As primeiras escavações feitas entre 2016 e 2017 revelaram 20 câmaras com restos humanos – misturados, frágeis e desorganizados.

Agora, a missão é reunir essas peças dispersas, dar nome aos pequenos corpos e permitir que sejam enterrados com respeito, algo negado em vida.

Preço da operação

A operação custeada pelo governo, com orçamento entre 6 e 13 milhões de euros (R$ 39 milhões a R$ 85 milhões), representa também um acerto de contas com a própria identidade nacional.

Durante décadas, instituições religiosas como a de Tuam operaram com aval do Estado, sob uma moral repressiva que associava sexualidade fora do casamento à vergonha. Segundo relatório oficial divulgado em 2021, mais de 9.000 crianças morreram em 18 lares do tipo.

O trabalho agora é técnico, mas também simbólico. “Nosso objetivo é restaurar a dignidade”, afirmou MacSweeney.
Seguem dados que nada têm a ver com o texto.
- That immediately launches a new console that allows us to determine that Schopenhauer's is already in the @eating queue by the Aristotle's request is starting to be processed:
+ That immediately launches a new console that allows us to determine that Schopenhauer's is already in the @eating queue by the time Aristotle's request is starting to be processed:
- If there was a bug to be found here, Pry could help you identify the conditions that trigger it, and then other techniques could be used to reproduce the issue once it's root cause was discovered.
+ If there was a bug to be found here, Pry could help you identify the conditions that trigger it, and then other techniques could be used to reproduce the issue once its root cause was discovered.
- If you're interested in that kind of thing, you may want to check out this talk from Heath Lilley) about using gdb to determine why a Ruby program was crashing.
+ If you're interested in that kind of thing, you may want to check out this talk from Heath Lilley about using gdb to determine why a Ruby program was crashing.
“Esses corpos estão em um local completamente inadequado. Enterrá-los com respeito é o mínimo que podemos fazer”, continua.

Além do local principal, o hospital Grove – também administrado pelas freiras Bon Secours – passará a ser monitorado por arqueólogos, diante de suspeitas de novos enterramentos clandestinos.

Com a escavação em curso e um filme sobre o caso, coproduzido por Liam Neeson, prestes a ser filmado, a Irlanda encara o desafio de nomear seus fantasmas e enterrar, com a devida reverência, uma dor que por muito tempo ficou oculta sob o concreto e o silêncio.